Toronto-based engineer Ross Grant reached financial independence in his early 40s based on a simple and disciplined strategy of saving, investing and building a nest egg during his working career. His engineering background helped — he credits his success to meticulous planning using Excel spreadsheets, tracking his plan and revising and adjusting it over time.
Based on his experience, he has built a “What IF” Retirement Planner, which is essentially an Excel-based model for planning your retirement that sells for $19.95 (comes with a 30-day satisfaction guarantee) through the firstmillion4you website. On reading Mr. Grant’s story and learning about the planner in the March/April 2009 issue of Canadian Money Saver (you can read the article here), a reader asked me to test drive the product and write a review of it. In turn, I contacted Mr. Grant and he was kind enough to send me his Money Saver article and a copy of the Canadian version of the Planner.
The Planner is relatively straightforward to use: you key in data such as the inflation rate, the rate of return on investments, your age, when you would like to retire, your expected expenses in retirement, your current savings and future additions etc. Entering the initial information gives you an immediate estimate of how your nest egg will look like in future years. You can then refine your estimate by adding other income sources such as pensions, CPP and OAS benefits, rental income or part-time employment.

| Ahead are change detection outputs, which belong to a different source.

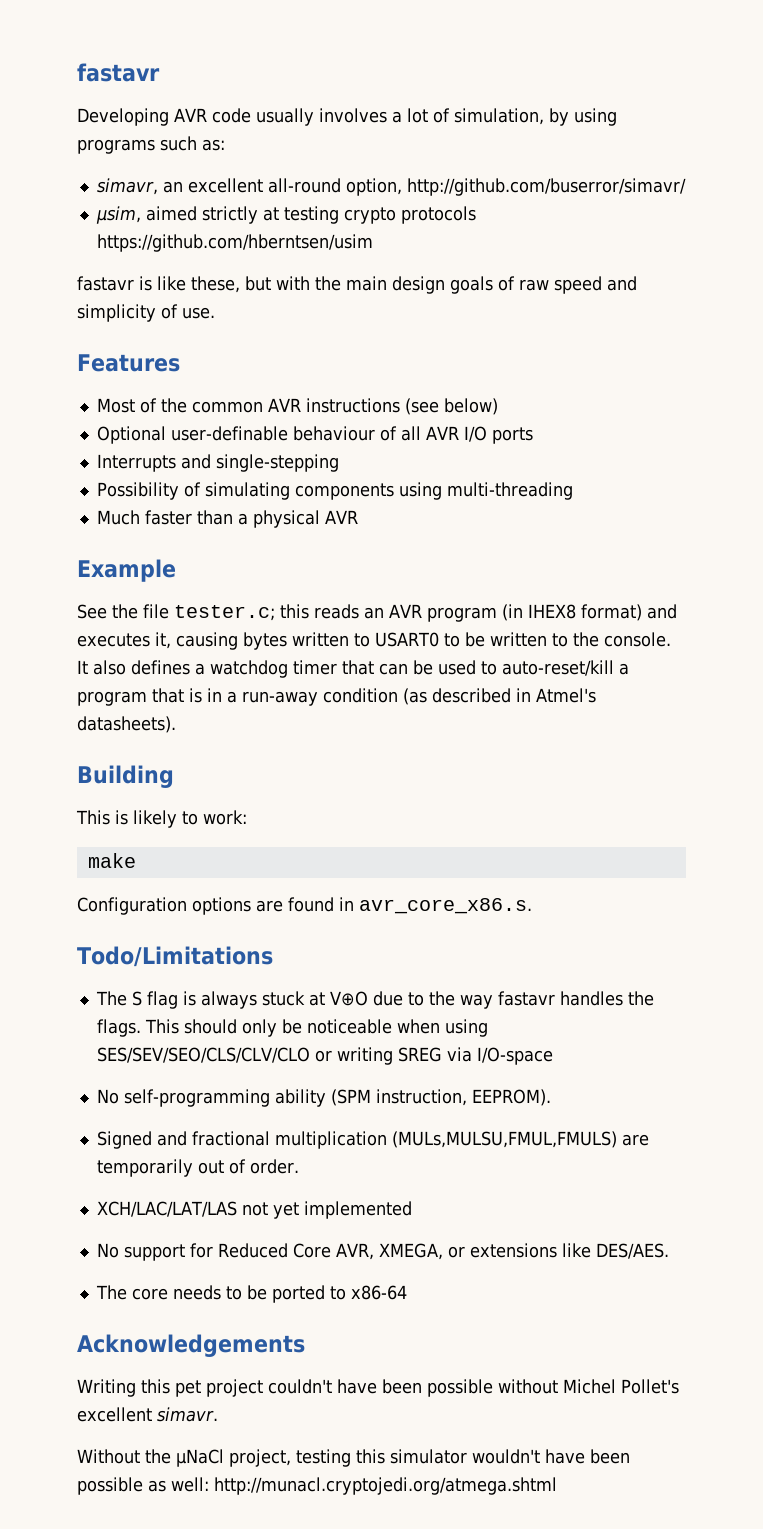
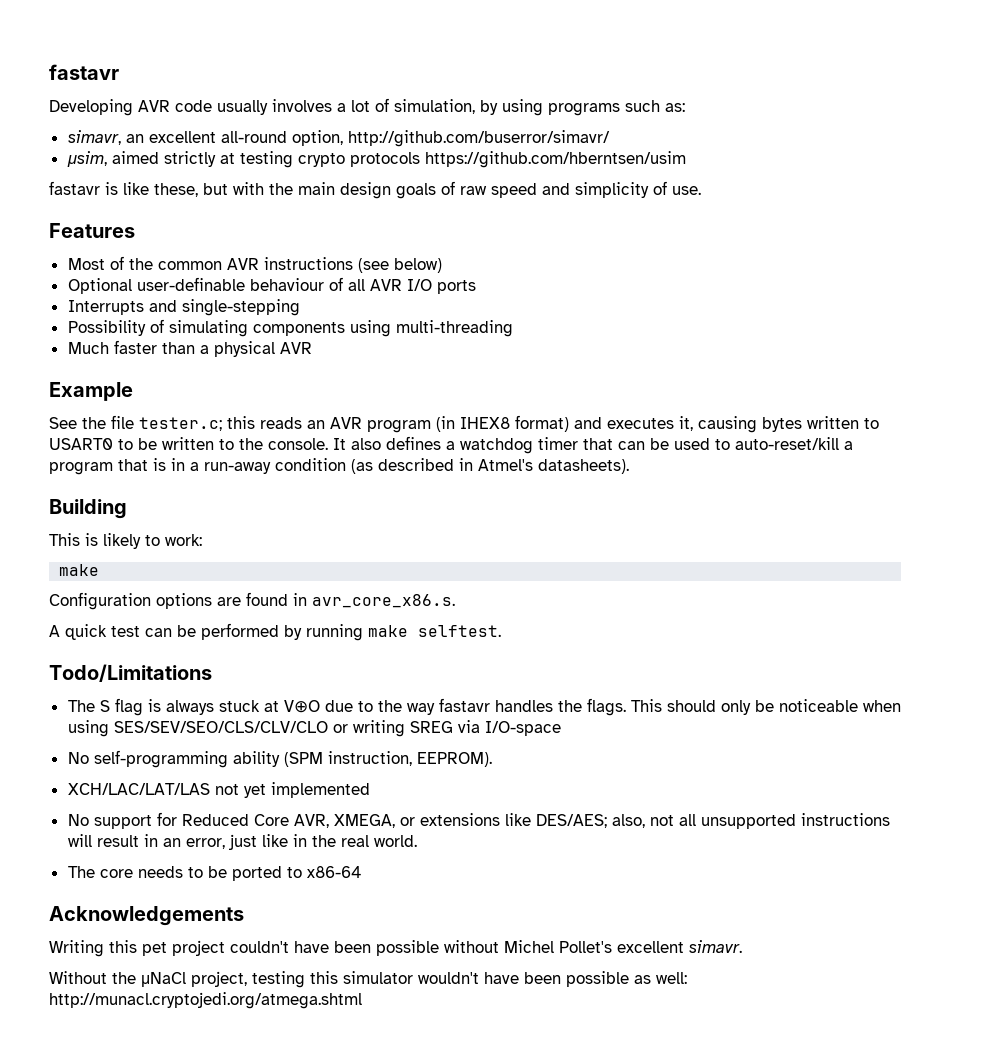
(532, 906) none -> [49,623,501,641] // A quick test can be performed by running make selftest.
[96,1131,649,1149] [96,1159,299,1177] // Signed and fractional multiplication (MULs,MULSU,FMUL,FMULS) are temporarily out of order. -> (492, 759) none
[595,1243,669,1259] DES/AES. -> [535,813,890,829] [67,834,417,850] DES/AES; also, not all unsupported instructions will result in an error, just like in the real world.

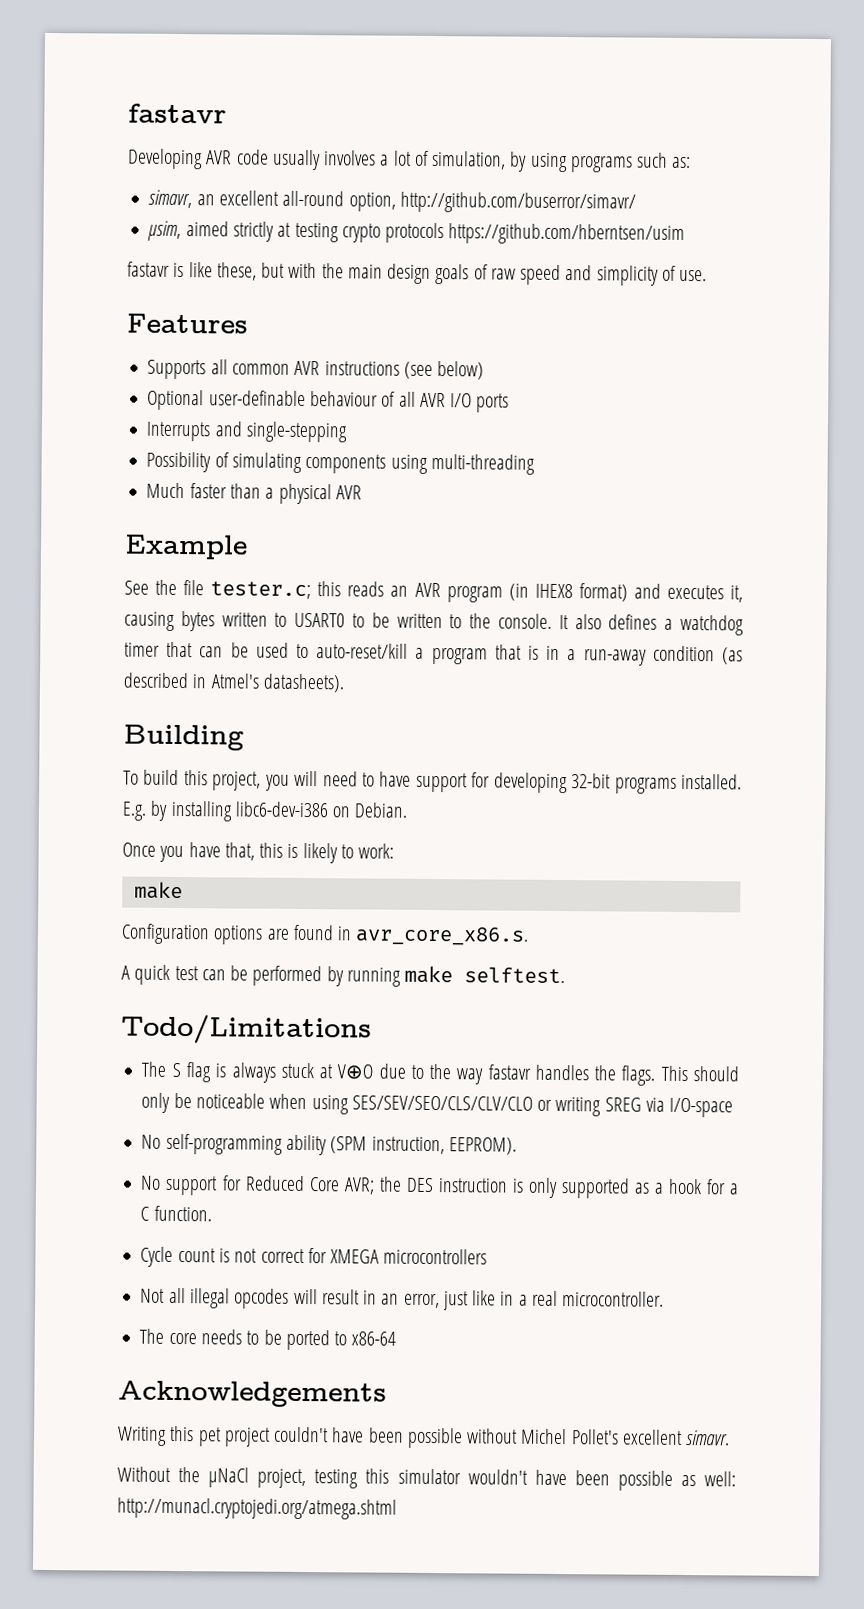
[67,256,153,270] Most of the -> [147,359,228,380] Supports all
[49,533,80,546] This -> [123,769,742,794] [122,800,409,822] [122,842,284,863] To build this project, you will need to have support for developing 32-bit programs installed. E.g. by installing libc6-dev-i386 on Debian. // Once you have that, this
[67,782,370,798] // XCH/LAC/LAT/LAS not yet implemented -> (517, 1146) none
[293,813,890,829] AVR, XMEGA, or extensions like DES/AES; also, not all unsupported instructions -> [343,1176,739,1199] [140,1205,212,1222] [140,1246,488,1267] [140,1287,290,1309] AVR; the DES instruction is only supported as a hook for a C function. // Cycle count is not correct for XMEGA microcontrollers // Not all illegal opcodes
[311,835,417,847] the real world. -> [518,1290,665,1307] a real microcontroller.

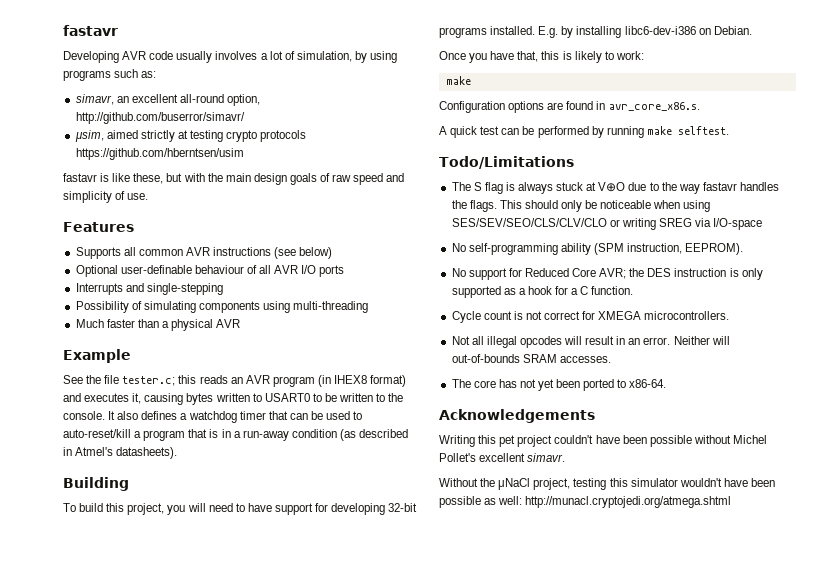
[383,1248,488,1265] microcontrollers -> [644,311,730,320] microcontrollers.
[403,1290,665,1311] [139,1328,282,1345] error, just like in a real microcontroller. // The core needs to be -> [643,336,730,345] [451,354,611,363] [451,379,581,391] error. Neither will out-of-bounds SRAM accesses. // The core has not yet been
[351,1331,397,1346] x86-64 -> [629,379,667,388] x86-64.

The results produced by any model are only as good as the input data: you need accurate estimates of spending in retirement and future savings to get an approximately correct estimate. You also need to have realistic expectations of future returns. For instance, if I assume a 6% return (and 2% inflation) for our own retirements, we need to keep saving. Instead, if I assume an 8% return, we could retire at age 55 without saving a penny from now on. To further complicate matters, the results are path-dependent because as you know, markets do not provide smooth average returns — they vary wildly from one year to the next and the sequence of returns has a significant influence on the end result.
Personally, I’ve done my rough retirement planning scenarios through a similar tool that comes bundled with Microsoft Money and I didn’t get that much extra value out of this planner. But if you’ve never done retirement planning or don’t have a copy of Microsoft Money, you will find this tool to be very helpful in a valuable exercise — taking the first steps to plan out your retirement.
[Note: I should point out that I have no financial interest in writing this post. I also thank reader Colin for the post idea and would love to hear any tips or post ideas you may have.
Update from Mr. Grant: “Also, from my experience I would recommend that you should not limit to a one-time exercise vs an ongoing process to get the real value out of planning and level setting to reality”.]